[Stored dataset items]

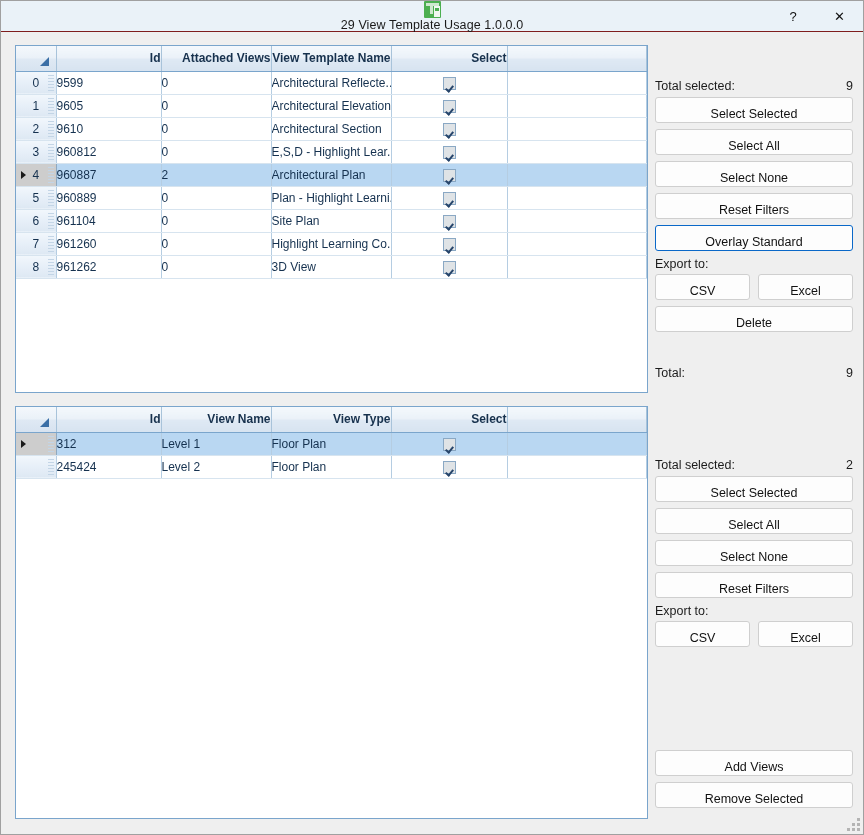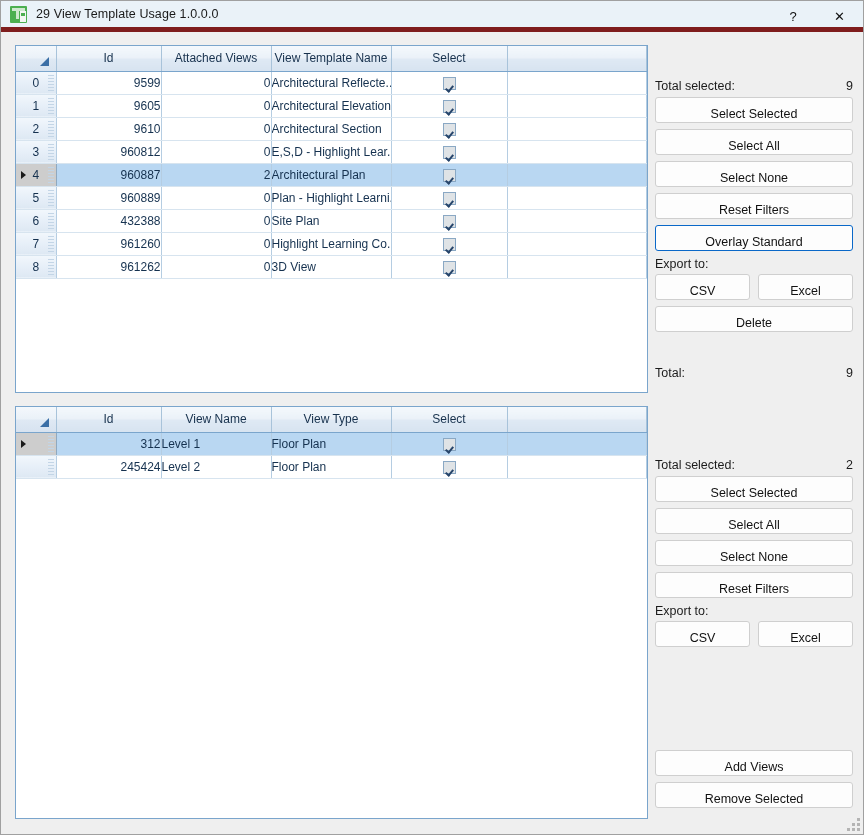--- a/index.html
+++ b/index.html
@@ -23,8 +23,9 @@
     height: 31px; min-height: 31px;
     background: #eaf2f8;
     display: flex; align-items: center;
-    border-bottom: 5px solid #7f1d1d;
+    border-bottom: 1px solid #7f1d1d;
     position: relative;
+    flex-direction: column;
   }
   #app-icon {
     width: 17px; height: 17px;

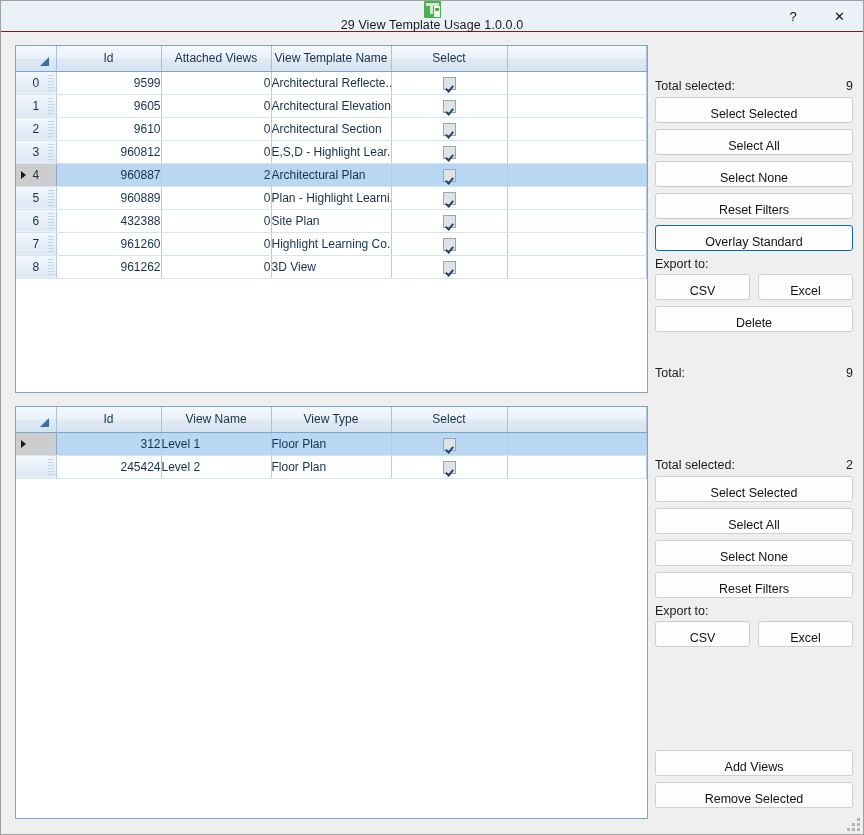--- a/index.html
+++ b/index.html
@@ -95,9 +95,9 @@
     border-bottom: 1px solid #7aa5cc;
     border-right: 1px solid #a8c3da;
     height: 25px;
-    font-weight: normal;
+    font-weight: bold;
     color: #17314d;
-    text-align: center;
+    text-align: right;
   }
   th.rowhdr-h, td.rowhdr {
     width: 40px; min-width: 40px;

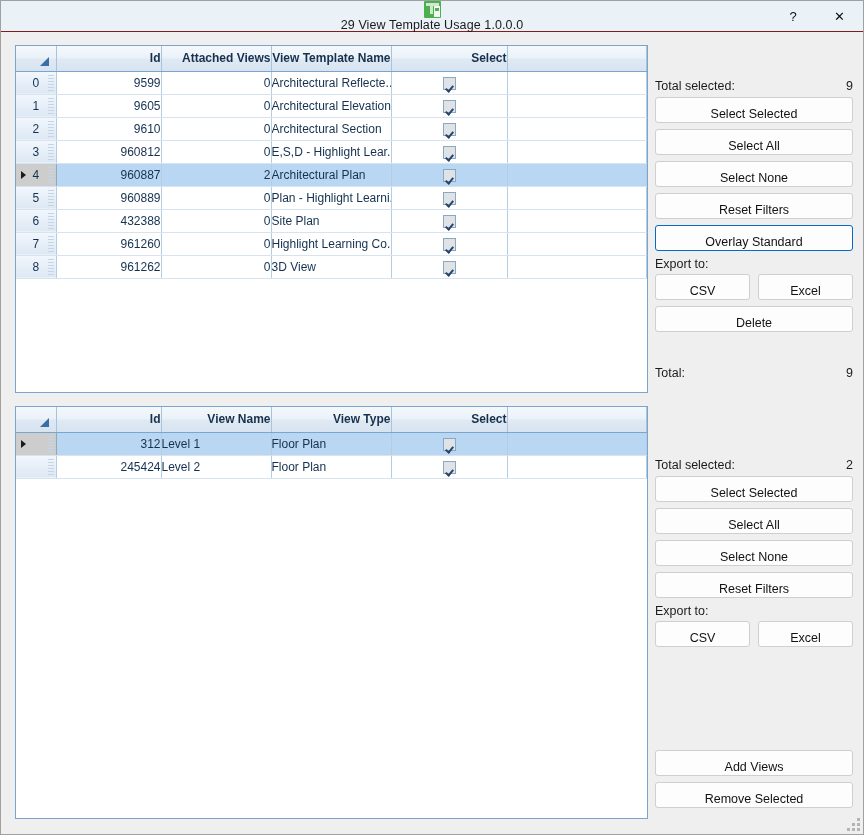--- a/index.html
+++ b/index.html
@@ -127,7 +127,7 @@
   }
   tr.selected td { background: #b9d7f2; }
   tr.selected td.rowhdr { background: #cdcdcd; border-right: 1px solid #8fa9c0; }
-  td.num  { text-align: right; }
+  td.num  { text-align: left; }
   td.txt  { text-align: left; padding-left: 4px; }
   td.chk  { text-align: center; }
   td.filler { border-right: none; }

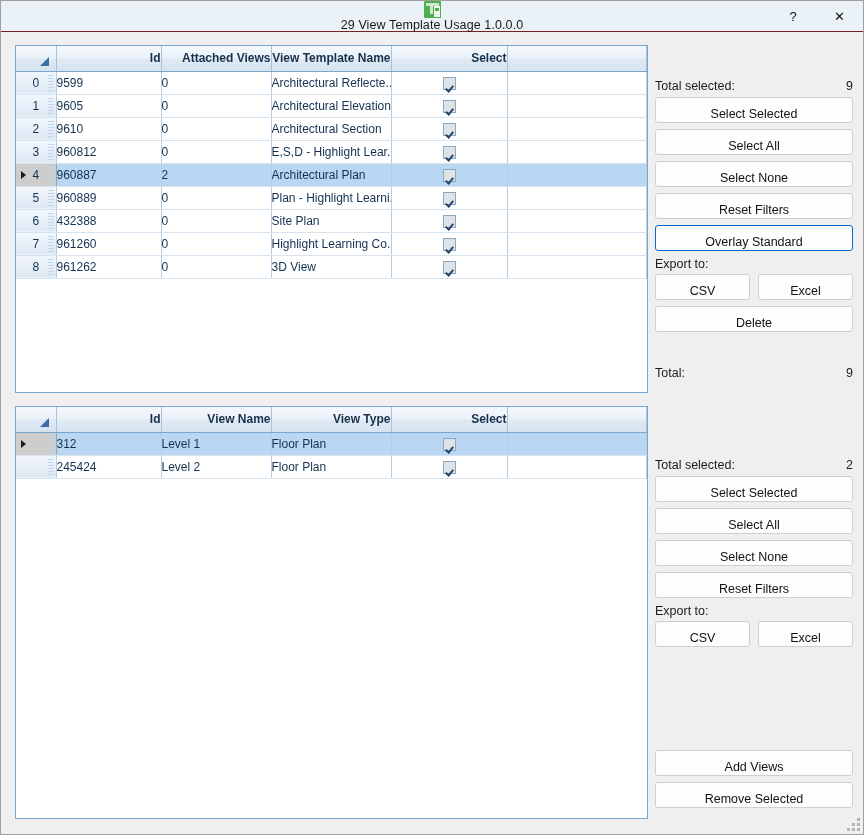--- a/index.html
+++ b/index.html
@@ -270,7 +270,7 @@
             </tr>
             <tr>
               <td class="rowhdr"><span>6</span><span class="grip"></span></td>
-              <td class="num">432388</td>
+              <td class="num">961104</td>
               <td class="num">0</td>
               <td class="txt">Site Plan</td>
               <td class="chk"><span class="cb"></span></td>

**TASK REQUIREMENTS:** All of the entries must be reproduced exactly, with no pictures kept.

**TASK RESULT:**
--- a/index.html
+++ b/index.html
@@ -23,8 +23,9 @@
     height: 31px; min-height: 31px;
     background: #eaf2f8;
     display: flex; align-items: center;
-    border-bottom: 5px solid #7f1d1d;
+    border-bottom: 1px solid #7f1d1d;
     position: relative;
+    flex-direction: column;
   }
   #app-icon {
     width: 17px; height: 17px;

--- a/index.html
+++ b/index.html
@@ -95,9 +95,9 @@
     border-bottom: 1px solid #7aa5cc;
     border-right: 1px solid #a8c3da;
     height: 25px;
-    font-weight: normal;
+    font-weight: bold;
     color: #17314d;
-    text-align: center;
+    text-align: right;
   }
   th.rowhdr-h, td.rowhdr {
     width: 40px; min-width: 40px;

--- a/index.html
+++ b/index.html
@@ -127,7 +127,7 @@
   }
   tr.selected td { background: #b9d7f2; }
   tr.selected td.rowhdr { background: #cdcdcd; border-right: 1px solid #8fa9c0; }
-  td.num  { text-align: right; }
+  td.num  { text-align: left; }
   td.txt  { text-align: left; padding-left: 4px; }
   td.chk  { text-align: center; }
   td.filler { border-right: none; }

--- a/index.html
+++ b/index.html
@@ -270,7 +270,7 @@
             </tr>
             <tr>
               <td class="rowhdr"><span>6</span><span class="grip"></span></td>
-              <td class="num">432388</td>
+              <td class="num">961104</td>
               <td class="num">0</td>
               <td class="txt">Site Plan</td>
               <td class="chk"><span class="cb"></span></td>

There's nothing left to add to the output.